なんだか見ているだけで寒くて、美雨は暖炉を確認した。大丈夫、ちゃんと火は燃えている。
「やはり、寒い冬は冷たいレモネードが一番だな」
「そ、そう。気に入ってくれて嬉しいけど…」
寒くはないのかな。その言葉を美雨は飲み込んだ。竜と人間は全然違う生き物なのだから仕方ない。
「竜王殿、色々と考えたのだが。オレはやはり報告せねばならない」
「…そうか。そなたがそう判断したのなら、そうするといい」
竜王は、何か諦めたようにも、疲れているようにも見えた。だが、とアルフレドは言葉を続ける。

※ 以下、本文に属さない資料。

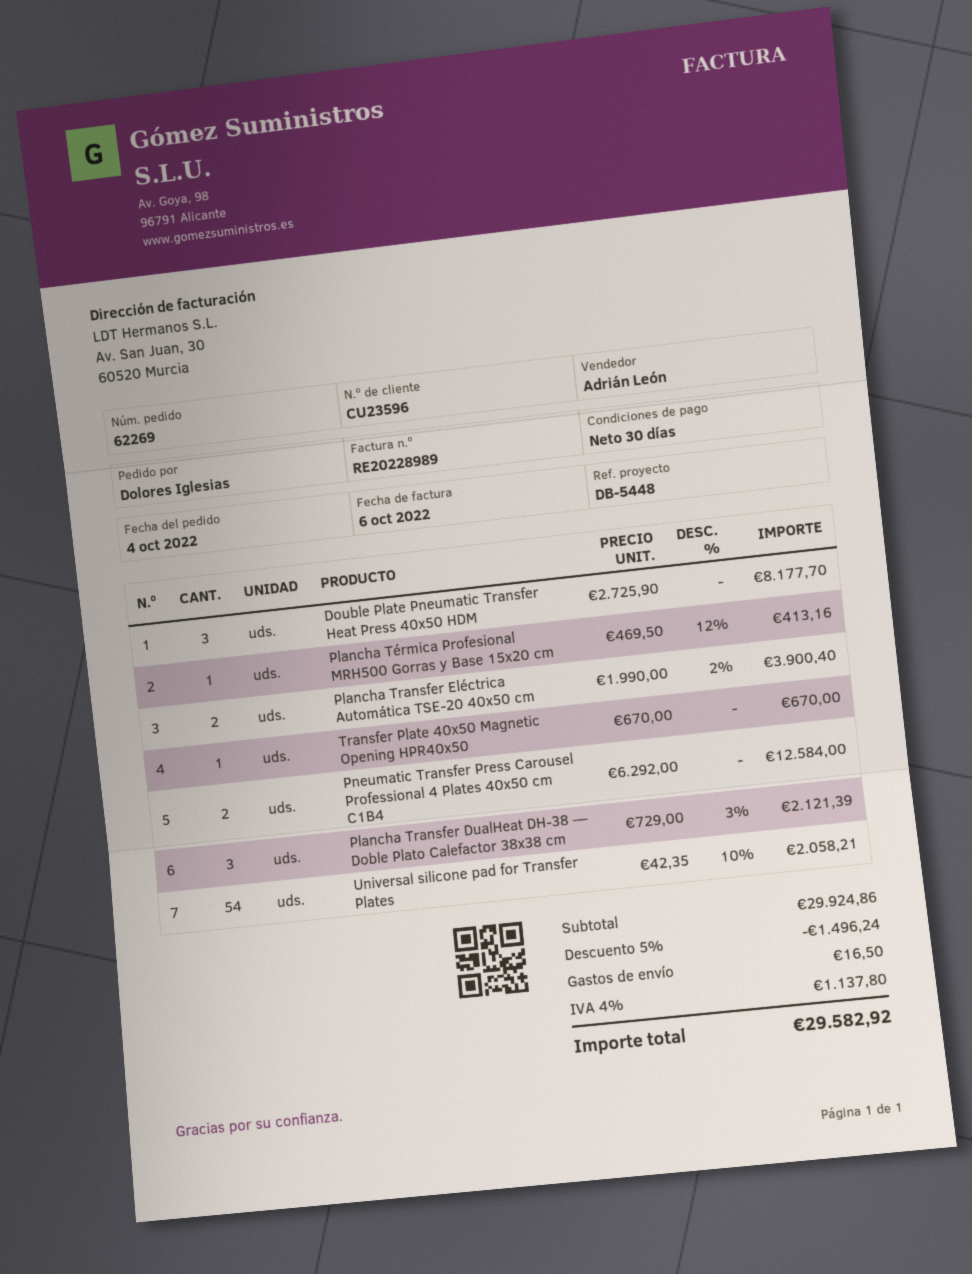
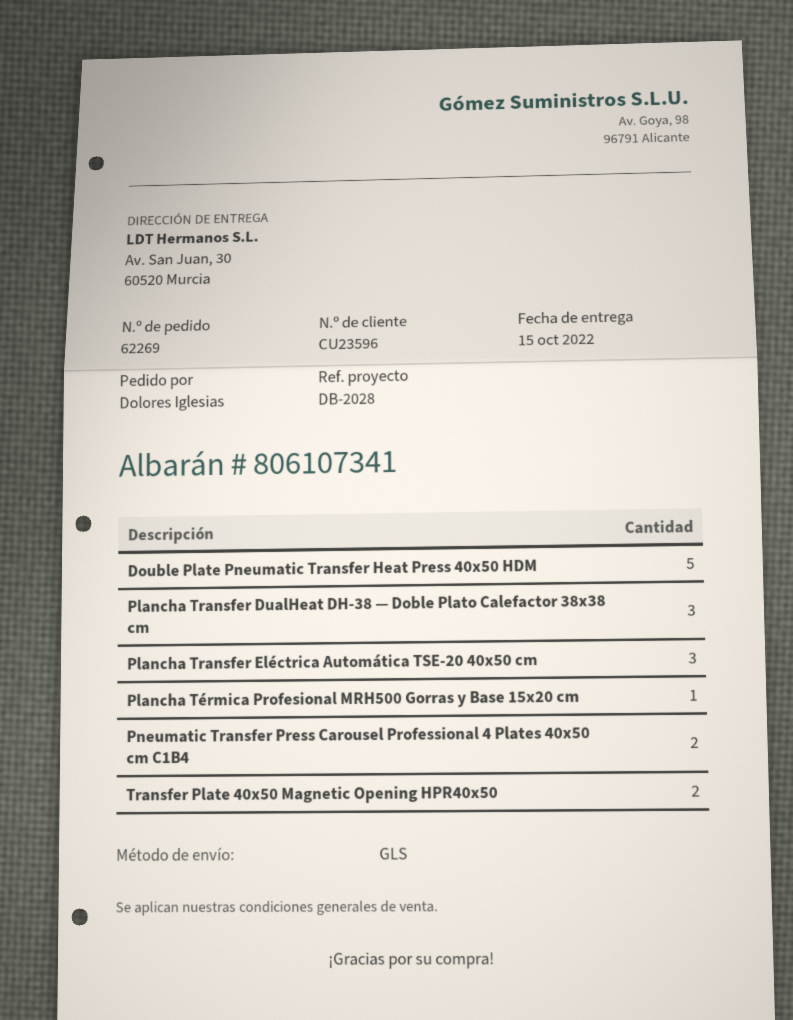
reference: DB-5448 -> DB-2028
Double Plate Pneumatic Transfer Heat Press 40x50 HDM: 3 -> 5
Plancha Transfer Eléctrica Automática TSE-20 40x50 cm: 2 -> 3
Transfer Plate 40x50 Magnetic Opening HPR40x50: 1 -> 2
Universal silicone pad for Transfer Plates: 54 -> none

「貴方の身柄は私が預かることになるよう、計らう。何も心配せずにお待ちいただけないだろうか」
「アルフ、大丈夫なの?」
美雨の不安そうな眼差しにアルフレドは力強く頷いて見せた。
「あのバカは、こういうタイミングで先月から王城を留守にしている。陛下に直接お話しして竜王殿には全く害意が無いこと、こちらに現れたのは竜王殿の息子に会いに行く途中に手傷を負ってしまい、今は治療中だということをお伝えする。そして、変な連中には気付かれないよう話は最小限にしようと思う」
人の姿を取った竜王は驚いた様子だったが、ゆっくりと頭を下げた。
「ありがとう、人間の騎士よ。感謝する」
「感謝される結果になれるよう、尽力する」
礼を述べてから、ふと思い出したように竜王は尋ねる。
「そなたらは番って間もない、まだ蜜月なのではないか?」
「みっ…! ごほん。ええと、一応新婚さんだよ」
竜王の直接的な言い方に美雨は頬をぽっと染めてから、咳払いをした。
やっぱり、竜と人間は違う。
「そんな時に転がりこんで申し訳ない。少しでも傷が癒え、飛ぶことができるようになったら、すぐに出てゆく」
申し訳なさそうに眉を下げる竜王に、美雨は首を横に振った。
「私は、拾ったものは最後まで面倒を見るの。中途半端に治った状態で出て行くことなんて、絶対、絶対、ぜーーーったいに!! 許しませんからね!」
どこかで聞いたことのあるようなセリフにアルフレドが笑い出す。
「はは、そうだな。どんなに小さいものでも、どんなに大きいものでも。拾ってしまったら責任を持つ。それがミュウだったな」
あっけにとられる竜王に、アルフレドは続けた。
「竜王殿、ミュウに見つけられたのが運の尽きだと思って、しっかりと傷を癒してくれ。妻の言葉はオレの言葉も同然だ」
立ち上がり、美雨に伝える。
「ミュウ、仕事には早いが、王城まで行ってくる」
美雨は首を縦にゆっくりと振った。
アルフレドは、暖炉の前に置いてあった防寒着を着込む。
珍しく晴れているとはいえ、冬の上空は厳しい寒さだ。
「もしかしたら、帰りは明日になるかもしれない。今日の夜はミュウにとっては二度目の赤新月の日だから、オレが付いていてやりたかったが…まあ、竜王殿がついていれば、早々、何事もないとは思うが…気を付けて。必ず、魔物避けの札は明るいうちに家の四方に貼っておくように」
慌ただしく準備を整え、玄関へと向かい、見送りはここまででいいと告げる。
玄関で見送る美雨に優しいキスをひとつ贈り、ドアを開くと寒い空気が一気に入り込んで身を竦める。
「うん。アルフも気を付けて…あんまり無茶しないでね」
美雨の言葉にアルフレドは頷き、マフラーを固く結んでロゼリオの小屋のほうへと行った。
その背を見送り、美雨は室内へと戻った。
新婚夫妻の家に転がり込む竜は、さすがの馬でも蹴ることはできませんねー。